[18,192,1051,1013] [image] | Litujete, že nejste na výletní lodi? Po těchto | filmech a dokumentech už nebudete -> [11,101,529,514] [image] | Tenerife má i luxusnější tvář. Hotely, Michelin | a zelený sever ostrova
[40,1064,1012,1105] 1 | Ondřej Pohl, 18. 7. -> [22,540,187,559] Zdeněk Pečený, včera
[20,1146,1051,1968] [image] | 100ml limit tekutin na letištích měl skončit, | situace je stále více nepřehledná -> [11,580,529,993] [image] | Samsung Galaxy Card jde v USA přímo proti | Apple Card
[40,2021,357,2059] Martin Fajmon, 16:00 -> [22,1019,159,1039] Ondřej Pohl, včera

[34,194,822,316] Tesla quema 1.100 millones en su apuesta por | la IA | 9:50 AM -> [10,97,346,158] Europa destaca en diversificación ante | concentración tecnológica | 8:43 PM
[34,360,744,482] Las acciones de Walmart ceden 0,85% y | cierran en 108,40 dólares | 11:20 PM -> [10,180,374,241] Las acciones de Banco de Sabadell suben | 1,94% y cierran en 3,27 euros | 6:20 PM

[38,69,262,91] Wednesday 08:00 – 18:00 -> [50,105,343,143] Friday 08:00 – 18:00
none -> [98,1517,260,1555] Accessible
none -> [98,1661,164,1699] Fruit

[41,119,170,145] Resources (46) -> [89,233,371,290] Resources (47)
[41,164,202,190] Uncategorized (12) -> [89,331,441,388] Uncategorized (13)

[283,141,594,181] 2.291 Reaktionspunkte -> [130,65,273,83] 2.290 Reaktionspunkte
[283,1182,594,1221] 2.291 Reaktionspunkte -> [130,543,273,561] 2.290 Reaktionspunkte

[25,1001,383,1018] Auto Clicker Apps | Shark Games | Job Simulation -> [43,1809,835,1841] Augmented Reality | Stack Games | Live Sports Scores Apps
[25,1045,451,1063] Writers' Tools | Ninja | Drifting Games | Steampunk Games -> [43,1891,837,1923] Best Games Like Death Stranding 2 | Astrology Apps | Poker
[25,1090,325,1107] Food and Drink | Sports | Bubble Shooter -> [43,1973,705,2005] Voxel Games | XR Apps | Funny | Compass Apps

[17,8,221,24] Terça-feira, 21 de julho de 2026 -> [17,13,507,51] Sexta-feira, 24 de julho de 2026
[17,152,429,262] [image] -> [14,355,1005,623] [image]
* * *
Task statement: Wherever the string "Pohl" appears in the records, copy the whole line.

Solution to the exercise:
[40,1064,1012,1105] 1 | Ondřej Pohl, 18. 7. -> [22,540,187,559] Zdeněk Pečený, včera
[40,2021,357,2059] Martin Fajmon, 16:00 -> [22,1019,159,1039] Ondřej Pohl, včera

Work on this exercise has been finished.